During the visit, the valuer photographs the property and notes features — views, age, maintenance condition, parking, accessibility — that feed into the final real estate valuation analysis.
Step 5: Valuation Analysis and Report Delivery
After inspection, the valuer analyses the property using internationally recognised approaches:
Comparative method — Benchmarking against recent sales and lease transactions of similar properties.
Income approach — Calculating value based on rental income potential using a market-derived capitalisation rate.
Cost approach — Estimating replacement cost adjusted for depreciation, relevant for specialised or unique assets.
The final valuation report includes methodology, assumptions, market analysis, comparable evidence, and a clearly stated opinion of market value.
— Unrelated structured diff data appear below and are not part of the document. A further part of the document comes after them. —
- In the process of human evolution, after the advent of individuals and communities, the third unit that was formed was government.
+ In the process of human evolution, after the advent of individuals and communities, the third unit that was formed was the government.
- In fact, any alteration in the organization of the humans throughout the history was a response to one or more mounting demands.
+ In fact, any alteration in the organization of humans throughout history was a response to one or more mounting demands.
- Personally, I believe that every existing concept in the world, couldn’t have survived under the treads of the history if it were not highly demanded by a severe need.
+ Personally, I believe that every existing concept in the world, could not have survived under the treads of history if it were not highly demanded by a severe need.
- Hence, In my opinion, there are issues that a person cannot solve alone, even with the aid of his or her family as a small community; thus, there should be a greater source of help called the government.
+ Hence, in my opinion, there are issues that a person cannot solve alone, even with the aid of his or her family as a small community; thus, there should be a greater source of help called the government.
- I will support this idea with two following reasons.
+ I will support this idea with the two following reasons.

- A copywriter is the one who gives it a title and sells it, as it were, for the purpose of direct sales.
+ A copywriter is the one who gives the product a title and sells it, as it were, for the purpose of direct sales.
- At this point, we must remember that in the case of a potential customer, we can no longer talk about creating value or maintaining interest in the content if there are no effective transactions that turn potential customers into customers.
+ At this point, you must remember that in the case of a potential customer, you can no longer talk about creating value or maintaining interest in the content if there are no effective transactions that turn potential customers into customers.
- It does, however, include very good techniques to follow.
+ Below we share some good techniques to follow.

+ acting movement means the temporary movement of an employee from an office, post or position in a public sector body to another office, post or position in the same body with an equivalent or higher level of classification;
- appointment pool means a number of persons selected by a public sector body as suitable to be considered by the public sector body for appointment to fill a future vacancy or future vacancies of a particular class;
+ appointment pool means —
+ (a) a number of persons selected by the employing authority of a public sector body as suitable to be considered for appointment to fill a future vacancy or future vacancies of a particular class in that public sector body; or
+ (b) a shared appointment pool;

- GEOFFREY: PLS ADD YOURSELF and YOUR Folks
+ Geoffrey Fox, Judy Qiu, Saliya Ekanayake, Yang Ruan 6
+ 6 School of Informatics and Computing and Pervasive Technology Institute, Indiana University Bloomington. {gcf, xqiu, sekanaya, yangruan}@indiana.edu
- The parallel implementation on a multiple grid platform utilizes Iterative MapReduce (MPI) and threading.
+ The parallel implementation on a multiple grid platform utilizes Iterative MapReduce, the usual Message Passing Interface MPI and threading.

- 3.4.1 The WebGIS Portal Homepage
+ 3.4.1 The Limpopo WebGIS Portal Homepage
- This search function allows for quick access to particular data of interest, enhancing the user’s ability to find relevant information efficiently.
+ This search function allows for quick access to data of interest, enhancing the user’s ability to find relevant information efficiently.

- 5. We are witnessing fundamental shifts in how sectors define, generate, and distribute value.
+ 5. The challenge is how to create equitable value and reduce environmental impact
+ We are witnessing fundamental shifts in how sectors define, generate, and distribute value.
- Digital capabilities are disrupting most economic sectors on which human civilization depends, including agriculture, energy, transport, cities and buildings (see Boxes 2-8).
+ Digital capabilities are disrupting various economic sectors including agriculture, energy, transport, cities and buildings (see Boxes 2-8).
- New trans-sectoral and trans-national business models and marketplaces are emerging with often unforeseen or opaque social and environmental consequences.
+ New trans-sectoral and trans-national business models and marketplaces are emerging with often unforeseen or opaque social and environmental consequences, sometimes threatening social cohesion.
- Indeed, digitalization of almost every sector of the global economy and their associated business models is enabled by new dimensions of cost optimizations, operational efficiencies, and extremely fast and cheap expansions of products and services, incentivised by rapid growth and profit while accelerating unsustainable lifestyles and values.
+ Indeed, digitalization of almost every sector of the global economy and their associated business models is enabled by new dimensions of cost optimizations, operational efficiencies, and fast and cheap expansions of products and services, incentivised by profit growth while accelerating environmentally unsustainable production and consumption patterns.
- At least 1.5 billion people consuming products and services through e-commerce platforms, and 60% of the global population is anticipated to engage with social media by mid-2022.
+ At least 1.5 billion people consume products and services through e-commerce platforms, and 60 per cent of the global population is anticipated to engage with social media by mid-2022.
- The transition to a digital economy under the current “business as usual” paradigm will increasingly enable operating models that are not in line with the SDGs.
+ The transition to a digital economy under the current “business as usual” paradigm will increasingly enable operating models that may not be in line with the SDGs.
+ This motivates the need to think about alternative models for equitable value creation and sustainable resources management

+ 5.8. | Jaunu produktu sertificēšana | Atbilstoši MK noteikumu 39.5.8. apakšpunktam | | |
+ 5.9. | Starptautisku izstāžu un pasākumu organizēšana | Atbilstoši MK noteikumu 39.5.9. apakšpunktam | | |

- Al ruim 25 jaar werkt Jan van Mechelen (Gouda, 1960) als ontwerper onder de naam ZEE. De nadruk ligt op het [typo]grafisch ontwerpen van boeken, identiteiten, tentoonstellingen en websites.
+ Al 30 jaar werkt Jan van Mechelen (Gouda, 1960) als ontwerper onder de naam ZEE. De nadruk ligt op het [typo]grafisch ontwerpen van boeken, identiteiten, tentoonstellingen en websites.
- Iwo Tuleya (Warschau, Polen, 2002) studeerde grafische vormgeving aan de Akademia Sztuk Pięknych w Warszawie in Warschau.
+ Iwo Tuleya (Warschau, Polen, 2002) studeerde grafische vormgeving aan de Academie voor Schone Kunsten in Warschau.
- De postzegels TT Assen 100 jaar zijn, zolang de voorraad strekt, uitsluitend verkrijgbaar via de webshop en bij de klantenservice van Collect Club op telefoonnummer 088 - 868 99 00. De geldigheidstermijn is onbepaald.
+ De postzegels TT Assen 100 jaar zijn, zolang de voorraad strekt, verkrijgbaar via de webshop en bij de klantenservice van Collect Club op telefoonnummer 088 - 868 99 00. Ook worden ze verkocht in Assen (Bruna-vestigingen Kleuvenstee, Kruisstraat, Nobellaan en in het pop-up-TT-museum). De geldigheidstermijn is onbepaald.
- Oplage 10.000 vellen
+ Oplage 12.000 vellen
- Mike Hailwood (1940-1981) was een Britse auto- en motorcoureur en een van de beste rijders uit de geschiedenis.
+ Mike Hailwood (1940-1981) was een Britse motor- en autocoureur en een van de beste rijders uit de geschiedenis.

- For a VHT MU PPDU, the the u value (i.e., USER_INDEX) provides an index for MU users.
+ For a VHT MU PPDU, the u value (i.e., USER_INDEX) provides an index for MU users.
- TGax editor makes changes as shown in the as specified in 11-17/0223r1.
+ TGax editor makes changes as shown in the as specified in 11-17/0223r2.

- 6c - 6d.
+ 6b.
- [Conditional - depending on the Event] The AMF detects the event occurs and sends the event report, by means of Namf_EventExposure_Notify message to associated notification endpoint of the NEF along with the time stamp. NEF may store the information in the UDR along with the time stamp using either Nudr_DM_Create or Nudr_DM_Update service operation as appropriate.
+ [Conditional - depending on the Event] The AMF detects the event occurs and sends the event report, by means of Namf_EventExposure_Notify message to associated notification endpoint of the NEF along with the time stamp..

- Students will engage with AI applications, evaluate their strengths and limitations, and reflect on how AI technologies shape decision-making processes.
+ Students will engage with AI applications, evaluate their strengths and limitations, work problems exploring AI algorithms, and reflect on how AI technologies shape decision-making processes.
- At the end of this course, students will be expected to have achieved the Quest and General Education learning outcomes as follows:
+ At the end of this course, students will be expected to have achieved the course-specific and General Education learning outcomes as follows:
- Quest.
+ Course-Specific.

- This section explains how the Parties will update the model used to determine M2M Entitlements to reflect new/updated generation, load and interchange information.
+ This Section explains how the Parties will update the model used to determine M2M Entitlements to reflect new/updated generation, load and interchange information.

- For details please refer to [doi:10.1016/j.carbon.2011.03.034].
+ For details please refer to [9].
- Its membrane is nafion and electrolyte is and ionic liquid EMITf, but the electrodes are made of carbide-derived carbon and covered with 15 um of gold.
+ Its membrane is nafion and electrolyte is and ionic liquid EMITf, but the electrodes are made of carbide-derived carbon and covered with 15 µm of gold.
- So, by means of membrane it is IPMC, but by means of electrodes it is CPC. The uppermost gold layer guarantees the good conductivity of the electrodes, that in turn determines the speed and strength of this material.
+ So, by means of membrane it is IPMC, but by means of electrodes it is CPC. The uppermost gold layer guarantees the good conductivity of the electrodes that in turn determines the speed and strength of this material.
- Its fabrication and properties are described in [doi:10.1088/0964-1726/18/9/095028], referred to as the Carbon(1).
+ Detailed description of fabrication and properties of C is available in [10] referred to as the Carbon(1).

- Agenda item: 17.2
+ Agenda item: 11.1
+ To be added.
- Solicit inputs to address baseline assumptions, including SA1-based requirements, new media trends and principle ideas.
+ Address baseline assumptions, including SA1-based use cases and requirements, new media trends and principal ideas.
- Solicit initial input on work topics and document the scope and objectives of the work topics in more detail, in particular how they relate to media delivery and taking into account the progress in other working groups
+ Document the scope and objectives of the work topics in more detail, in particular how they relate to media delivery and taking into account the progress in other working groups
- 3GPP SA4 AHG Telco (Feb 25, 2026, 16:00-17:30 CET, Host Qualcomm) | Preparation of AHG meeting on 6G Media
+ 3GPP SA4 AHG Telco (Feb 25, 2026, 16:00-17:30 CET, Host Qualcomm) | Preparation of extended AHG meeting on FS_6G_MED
Timelines: Most property valuation services in Dubai are completed within 3 to 5 working days. Urgent or bank-instructed valuations can be fast-tracked to 24 to 48 hours.
Common Mistakes to Avoid
Using an unregistered valuer — A valuation report from a non-RERA approved firm will not be accepted by banks, DLD, or courts. Always verify credentials.
Incomplete documentation — Missing tenancy contracts or absent NOCs are the most frequent causes of delays.
Confusing estimates with valuations — Automated online tools are not certified valuation reports. Only a professional property valuation holds weight for legal, financial, or regulatory purposes.
Not disclosing the purpose — A valuation for insurance differs fundamentally from one for lending. Failing to specify the purpose results in a report that may not serve your needs.
Why Reliant Surveyors for Property Valuation in Dubai
Choosing the right property valuation partner is about depth of market knowledge behind every number. Reliant Surveyors has been delivering trusted, RICS-compliant property valuation services across the UAE since 1977.
Our team has valued over USD 150 billion in property and assets, serving 11,000+ clients including leading banks, developers, and government entities. Whether you need a single residential property valuation or portfolio-level real estate valuation, we deliver reports that are accurate, defensible, and built for purpose.
Get in touch with Reliant Surveyors to request your property valuation in Dubai. Reach us at [email protected] or call +971 4255-4683.
Frequently Asked Questions (FAQs)
1. How much does a property valuation in Dubai cost?
Costs vary by property type and purpose, but residential valuations typically start from AED 2,000 and increase for commercial or urgent reports.
2. Is property valuation mandatory for a mortgage in Dubai?
Yes, all banks require an RICS & RERA-approved property valuation before approving any mortgage or refinancing.
3. How long does a property valuation take in Dubai?
Most valuation reports are completed within 1–2 working days, with express options available in 12–24 hours.
4. Are online property valuation tools accepted in Dubai?
No, online estimates are not certified and are not accepted by banks, courts, or Dubai Land Department.
5. Can a valuation be used for Golden Visa applications?
Yes, but it must be issued by a DLD-approved valuer and meet the AED 2 million eligibility requirement.
6. How long is a property valuation report valid in Dubai?
Most banks and authorities accept valuation reports for up to 90 days, subject to market conditions.